Сделав пару шагов к столу, останавливаюсь и киваю:
– Да.
– Фамилия есть?
– Нет… Не помню…
– Прекрасно. – Аггай вынимает руки из воды, обтирает их небольшой серой тряпкой. Затем в ее пальцах появляется и вспыхивает желтоватым светом маленький фонарик. – Присядь-ка. Тебя привезли ко мне без сознания и в бреду, который длился почти двенадцать часов. Вероятнее всего, это результат теплового удара или инфекции. Я вколола тебе антибиотики и солевой раствор, но лучше исключить повреждение головного мозга.

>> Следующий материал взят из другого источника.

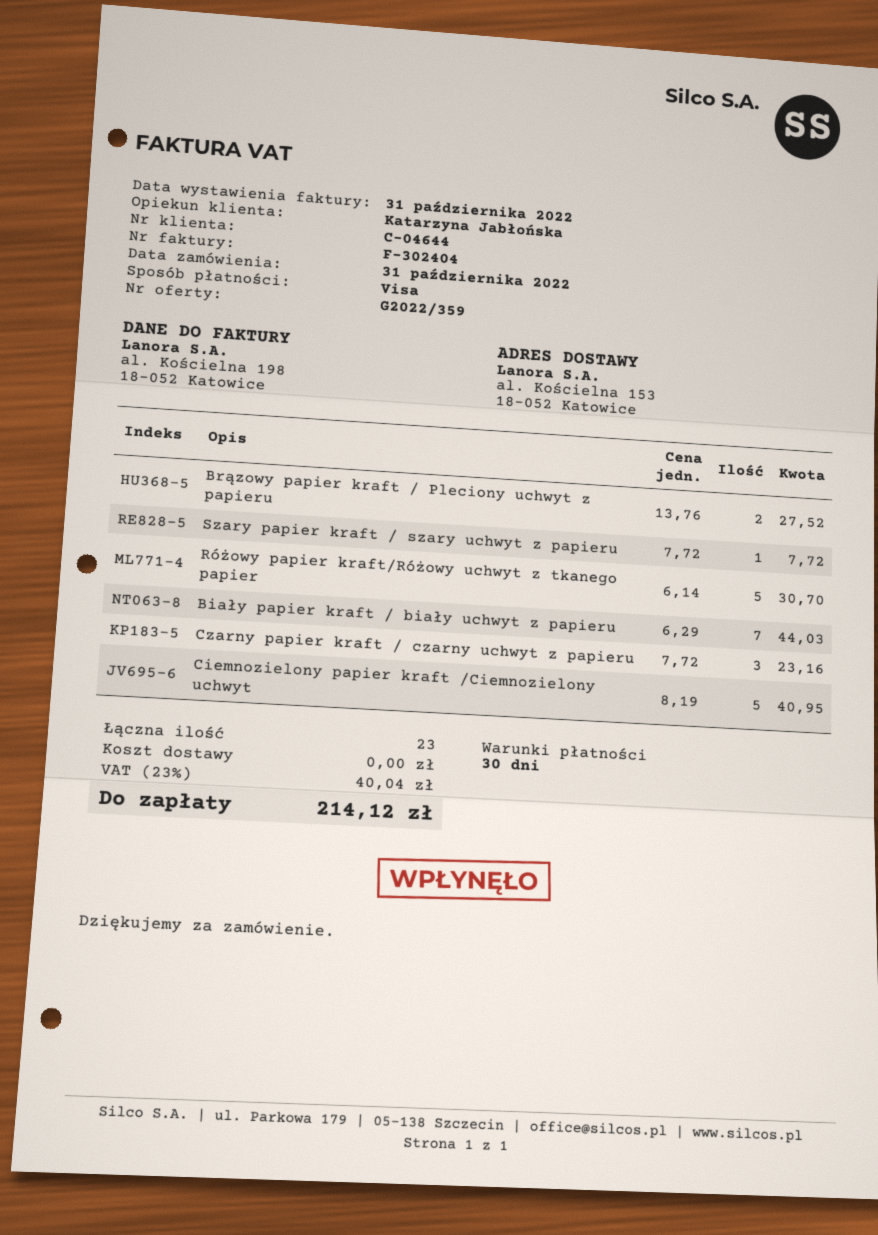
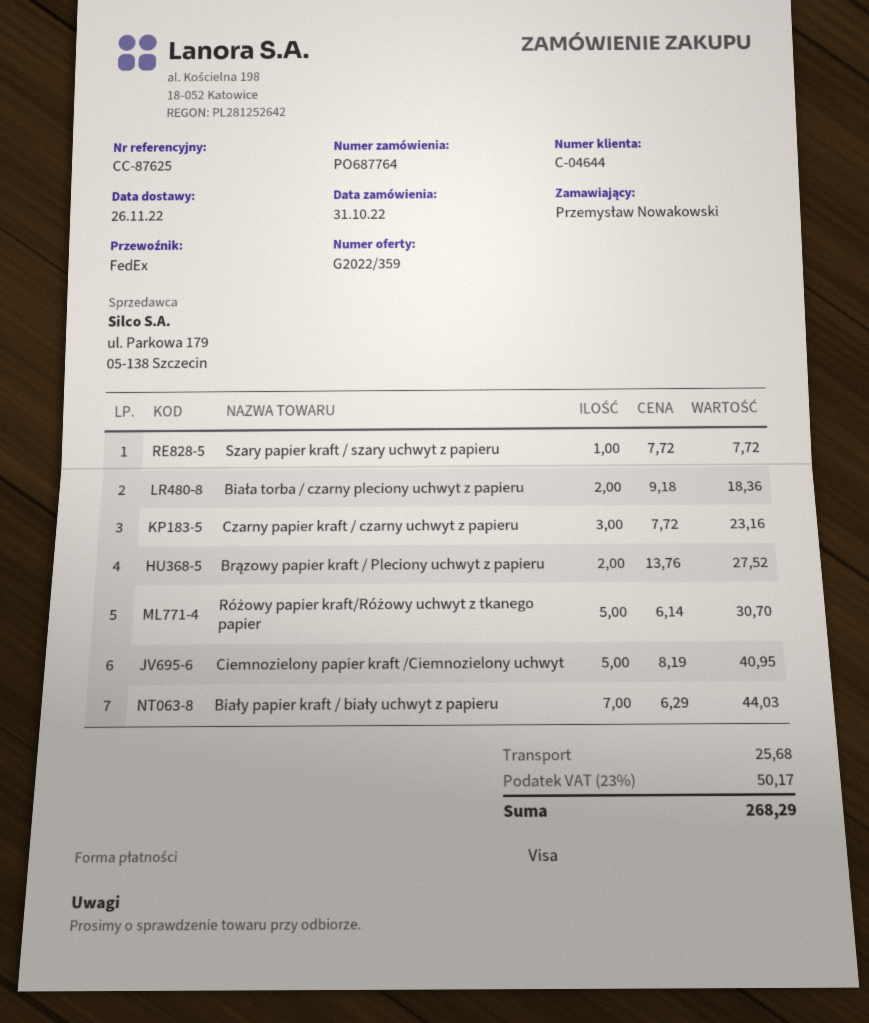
Biała torba / czarny pleciony uchwyt z papieru: none -> 2 x 9.18 = 18.36
shipping: 0.00 -> 25.68
tax: 23% = 40.04 -> 23% = 50.17
total: 214.12 -> 268.29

Осторожно вытянув из-под стола табурет и не говоря ни слова, я присаживаюсь. Ослепляющий луч света тут же устремляется мне в глаза. Грубые сырые руки, пахнущие каким-то химическим средством, бесцеремонно хватают меня за подбородок и слегка поворачивают голову в разные стороны.
– Как себя чувствуешь?
– Нормально… Вроде бы…
– Головокружение? Тошнота? – Блеклые глаза хозяйки внимательно и хмуро буравят меня.
– Нет.
– Хорошо. – Женщина убирает фонарик в карман, пришитый спереди к платью, и в этот момент что-то происходит. Ее губы вдруг трогает едва заметная улыбка, моментально превращая черствость на лице в теплоту. – Тебе повезло. Максим и его друзья хорошие ребята. Другие бы вряд ли стали возиться…

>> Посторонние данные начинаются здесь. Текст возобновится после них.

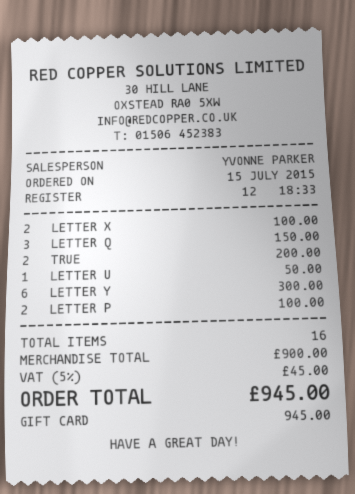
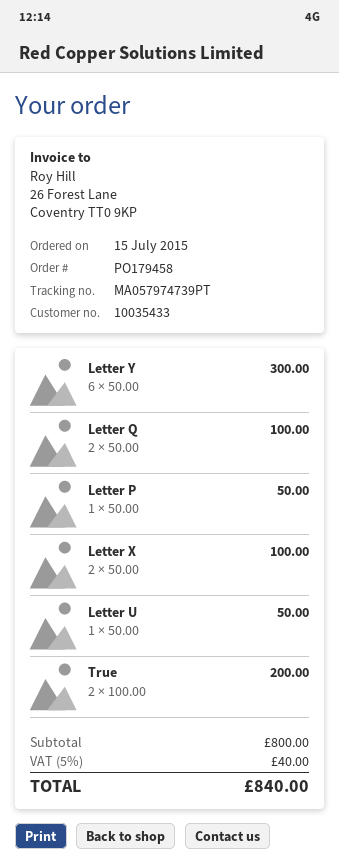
LETTER Q: 3 for 150.00 -> 2 for 100.00
LETTER P: 2 for 100.00 -> 1 for 50.00
subtotal: 900.00 -> 800.00
tax: 5% = 45.00 -> 5% = 40.00
total: 945.00 -> 840.00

– Максим… – вырывается у меня тихо. – Они где-то здесь? – Я озираюсь, запоздало понимая, что выгляжу глупо. В этой комнатке можно было разве что спрятаться в хлипких кухонных шкафчиках.
– Они были здесь до утра, потом уехали в пустыню, – поясняет Аггай. Ее взгляд все еще пристален. После секундной заминки она спрашивает: – Ты что-нибудь вспомнила? Кто ты? Откуда?
Умоляя память дать мне хоть кроху информации, я морщу лоб, затем раздосадованно закусываю губу.
– Нет… Помню только, как очнулась… Там, где меня нашли... Помню, что долго ехали сюда…
– Да. Ребята мне все рассказали. – Женщина хватает таз с посудой и переставляет его на один из шкафчиков, затем выдвигает табуретку и садится за стол напротив меня. – Эр сетхир ман тэй. Что это значит?